Change detection outputs
┌──

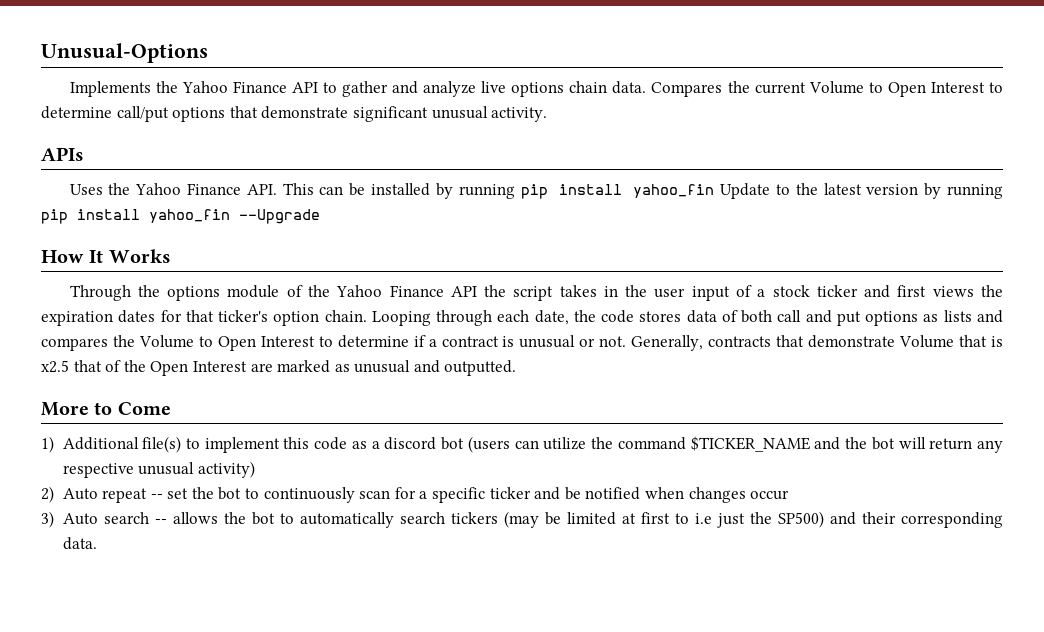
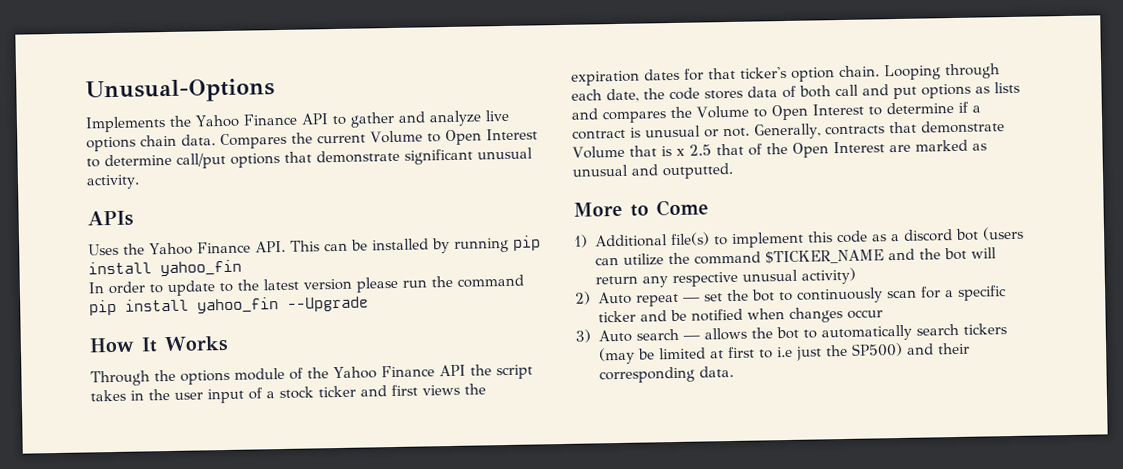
[720,183,1004,199] Update to the latest version by running -> [88,274,524,297] // In order to update to the latest version please run the command
[41,360,69,373] x2.5 -> [675,144,712,156] x 2.5
[150,494,163,499] -- -> [682,297,700,302] —
[154,519,167,524] -- -> [682,335,700,340] —

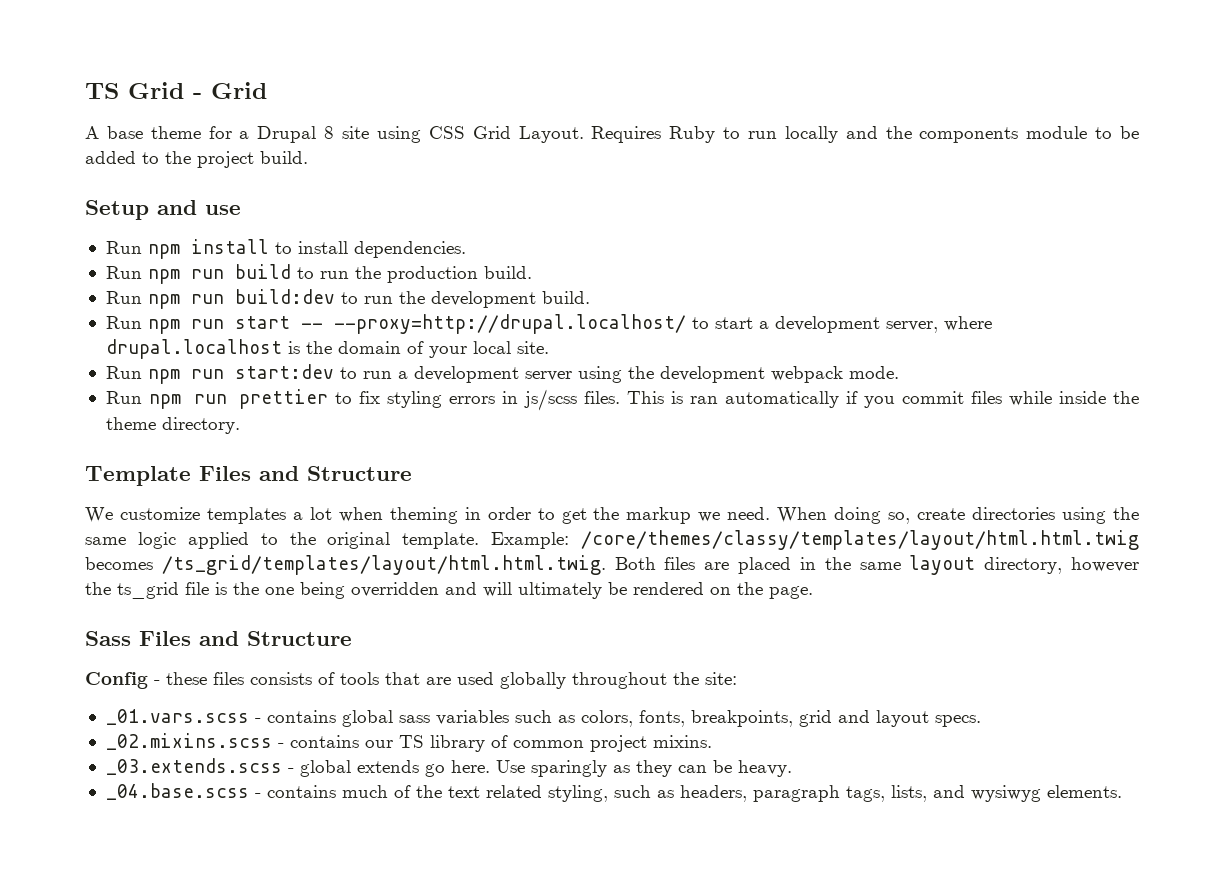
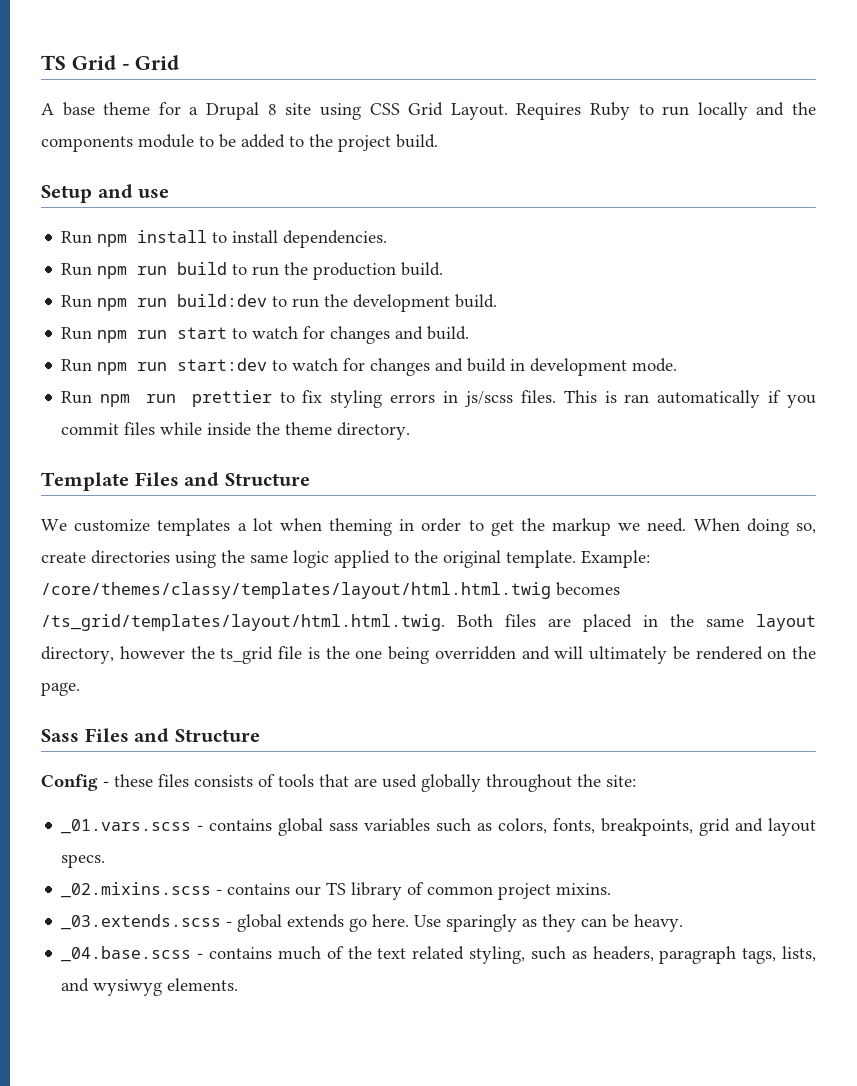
[300,314,992,334] [105,339,549,359] -- --proxy=http://drupal.localhost/ to start a development server, where drupal.localhost is the domain of your local site. -> [232,326,470,344] to watch for changes and build.
[362,366,843,383] run a development server using the development webpack -> [292,358,628,376] watch for changes and build in development

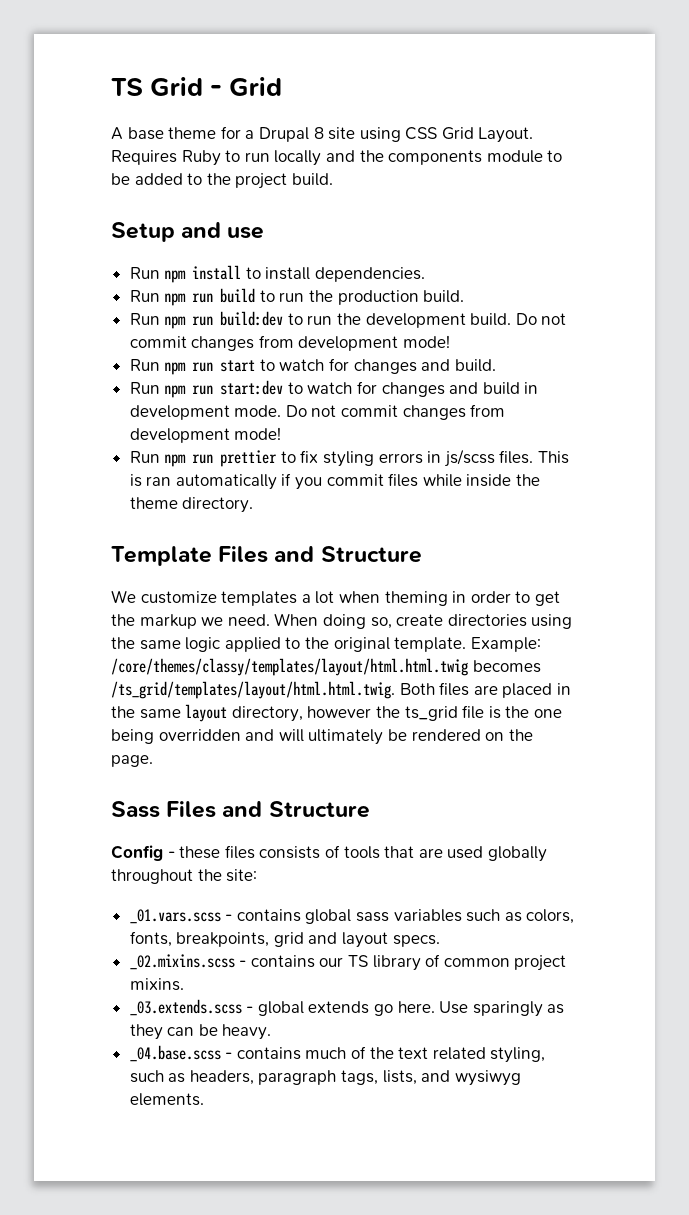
(498, 301) none -> [515,313,567,325] [129,335,451,351] Do not commit changes from development mode!
(678, 365) none -> [285,404,506,420] [129,427,282,443] Do not commit changes from development mode!

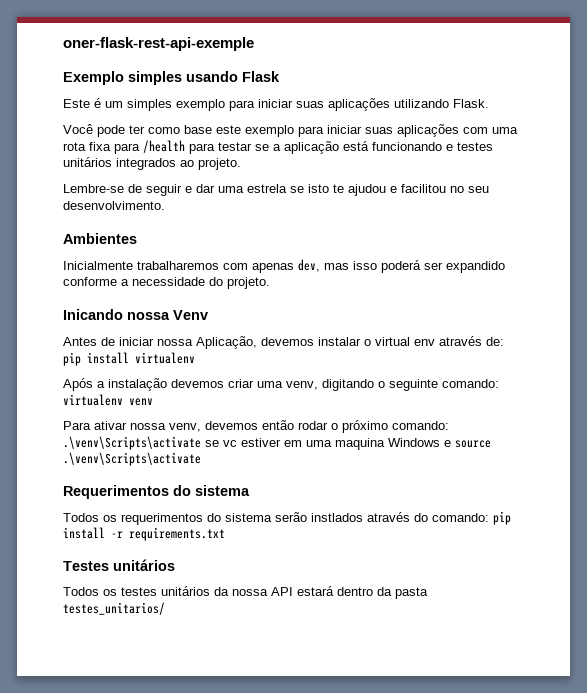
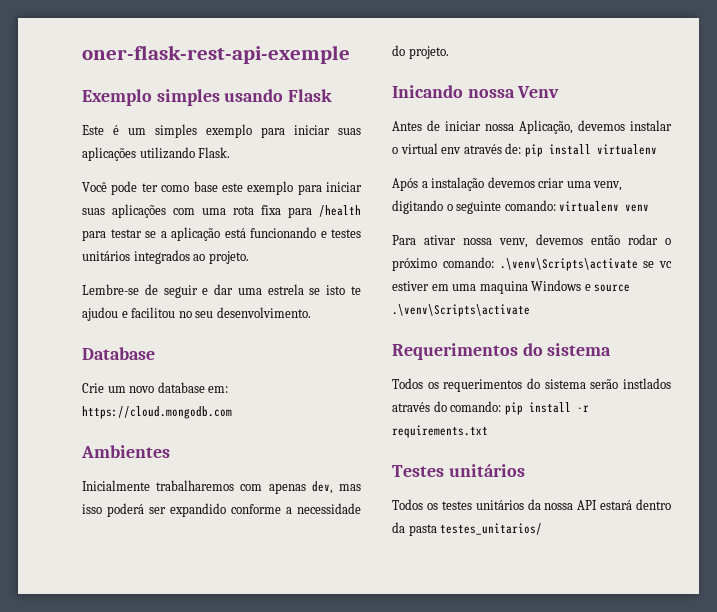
(165, 205) none -> [82,347,155,360] [82,382,229,393] [82,406,232,419] // Database // Crie um novo database em: https://cloud.mongodb.com

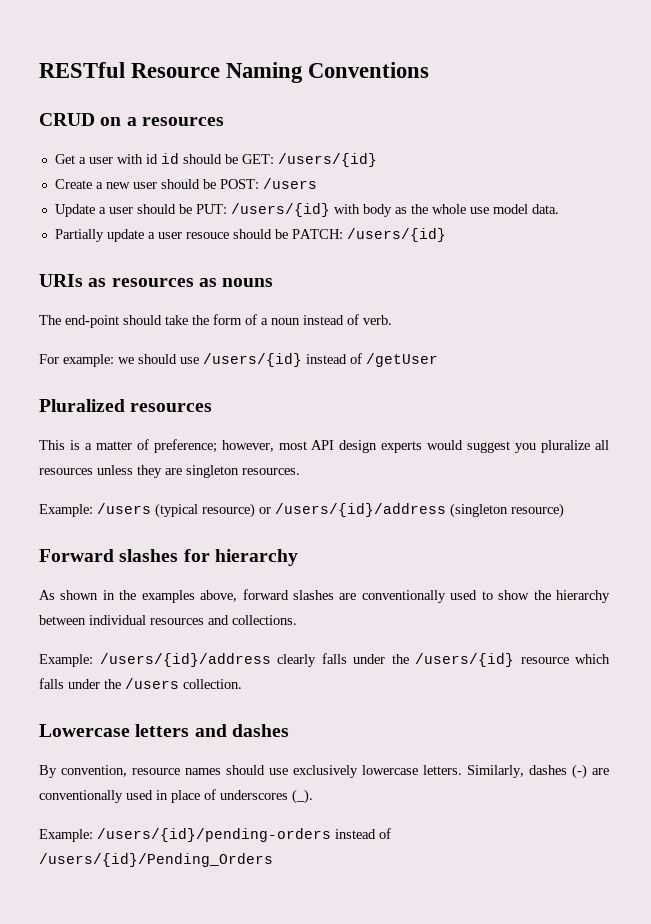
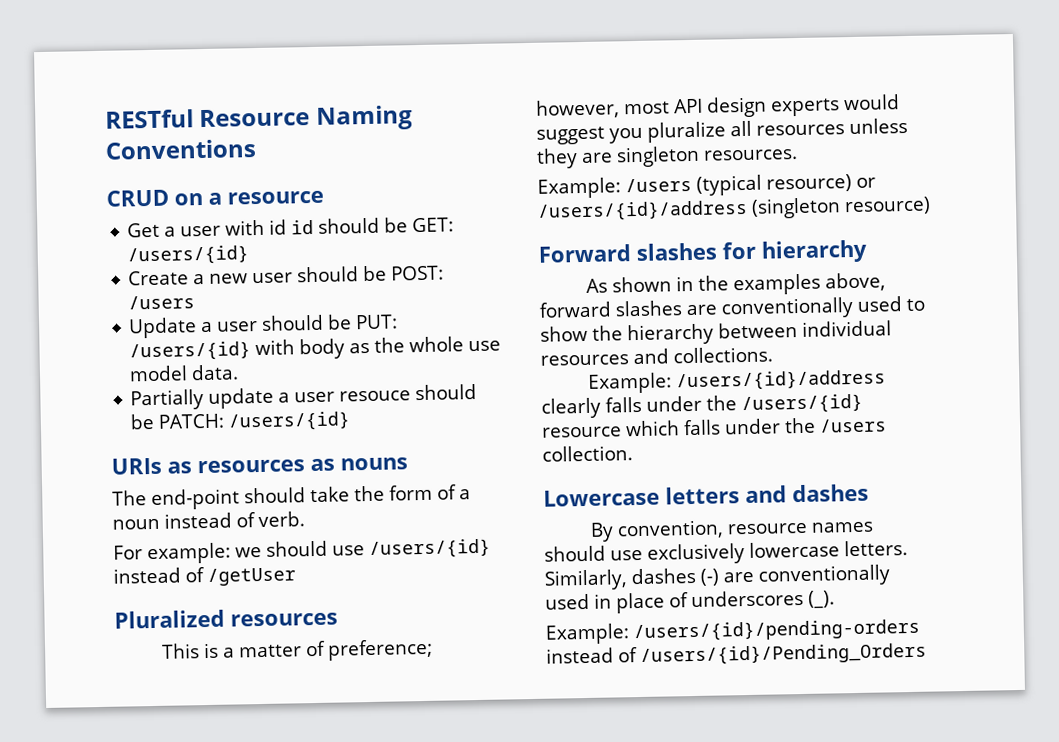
[141,117,224,126] resources -> [227,190,324,205] resource

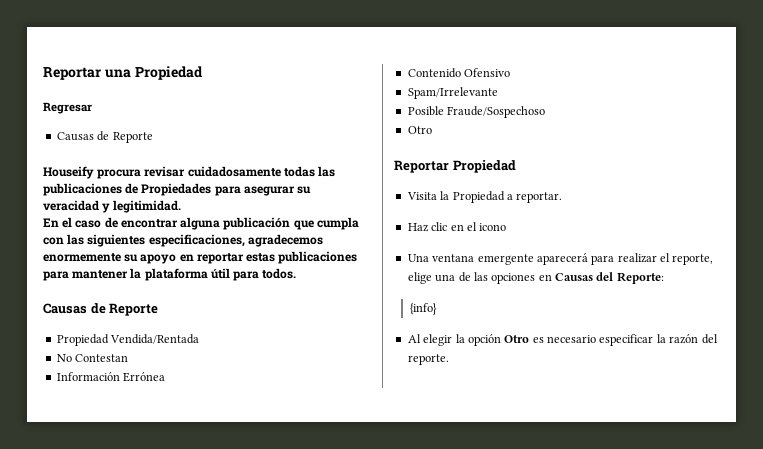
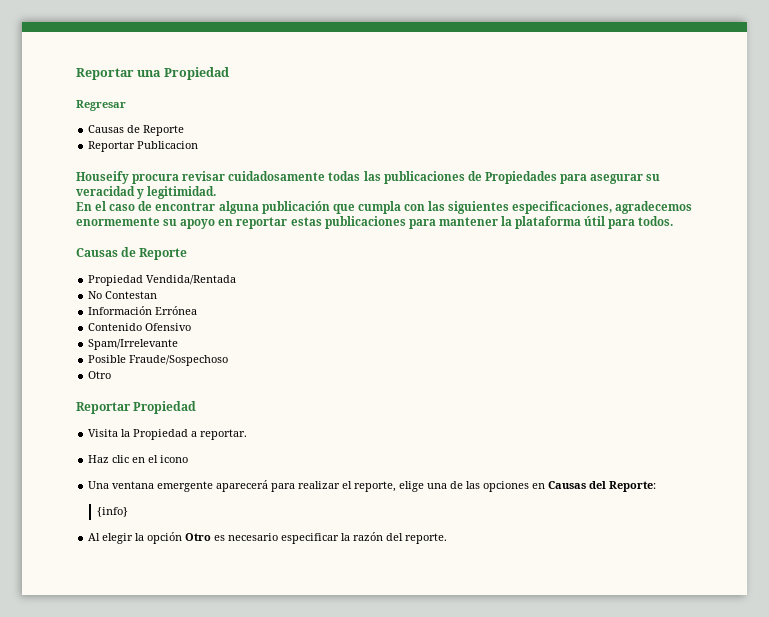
(153, 137) none -> [88,141,199,152] // Reportar Publicacion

└──

- _Exercise aim_:
Copy the data word for word and omit every picture.

- _Solution to this problem_:
[720,183,1004,199] Update to the latest version by running -> [88,274,524,297] // In order to update to the latest version please run the command
[41,360,69,373] x2.5 -> [675,144,712,156] x 2.5
[150,494,163,499] -- -> [682,297,700,302] —
[154,519,167,524] -- -> [682,335,700,340] —

[300,314,992,334] [105,339,549,359] -- --proxy=http://drupal.localhost/ to start a development server, where drupal.localhost is the domain of your local site. -> [232,326,470,344] to watch for changes and build.
[362,366,843,383] run a development server using the development webpack -> [292,358,628,376] watch for changes and build in development

(498, 301) none -> [515,313,567,325] [129,335,451,351] Do not commit changes from development mode!
(678, 365) none -> [285,404,506,420] [129,427,282,443] Do not commit changes from development mode!

(165, 205) none -> [82,347,155,360] [82,382,229,393] [82,406,232,419] // Database // Crie um novo database em: https://cloud.mongodb.com

[141,117,224,126] resources -> [227,190,324,205] resource

(153, 137) none -> [88,141,199,152] // Reportar Publicacion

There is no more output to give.